§ REQUIRED ACTION
Among the entries below, how many lines have the word "shober"? Answer only with the number.

§ TASK DATA
========================================

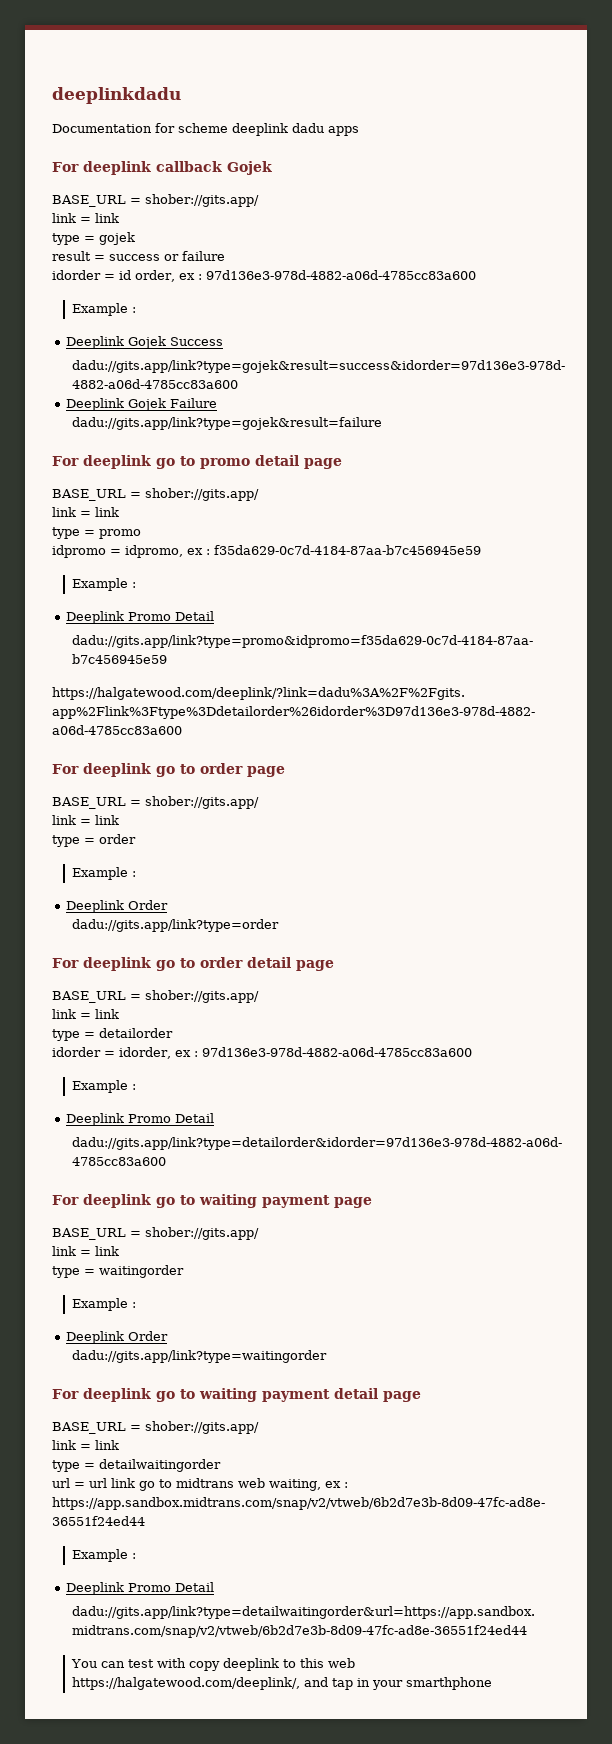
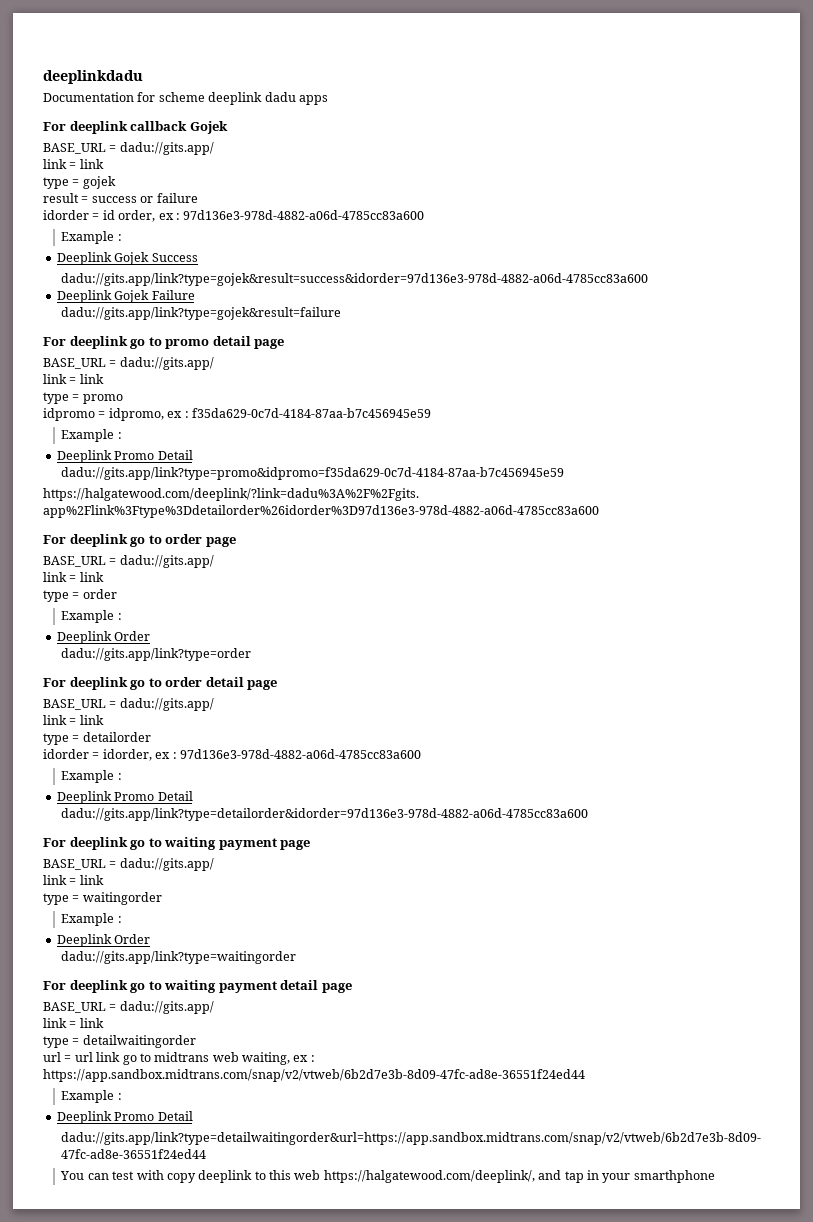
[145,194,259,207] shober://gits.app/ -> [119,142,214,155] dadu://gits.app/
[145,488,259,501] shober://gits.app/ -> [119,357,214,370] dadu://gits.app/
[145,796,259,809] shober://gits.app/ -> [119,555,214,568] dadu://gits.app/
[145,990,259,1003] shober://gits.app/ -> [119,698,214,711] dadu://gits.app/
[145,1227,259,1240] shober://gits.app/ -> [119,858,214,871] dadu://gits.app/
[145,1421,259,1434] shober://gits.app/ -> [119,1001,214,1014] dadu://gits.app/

========================================

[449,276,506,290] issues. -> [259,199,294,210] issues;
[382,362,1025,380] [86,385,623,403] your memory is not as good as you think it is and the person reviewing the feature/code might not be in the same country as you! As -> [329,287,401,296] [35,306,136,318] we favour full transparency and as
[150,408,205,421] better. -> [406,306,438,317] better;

========================================

§ TASK RESULT
6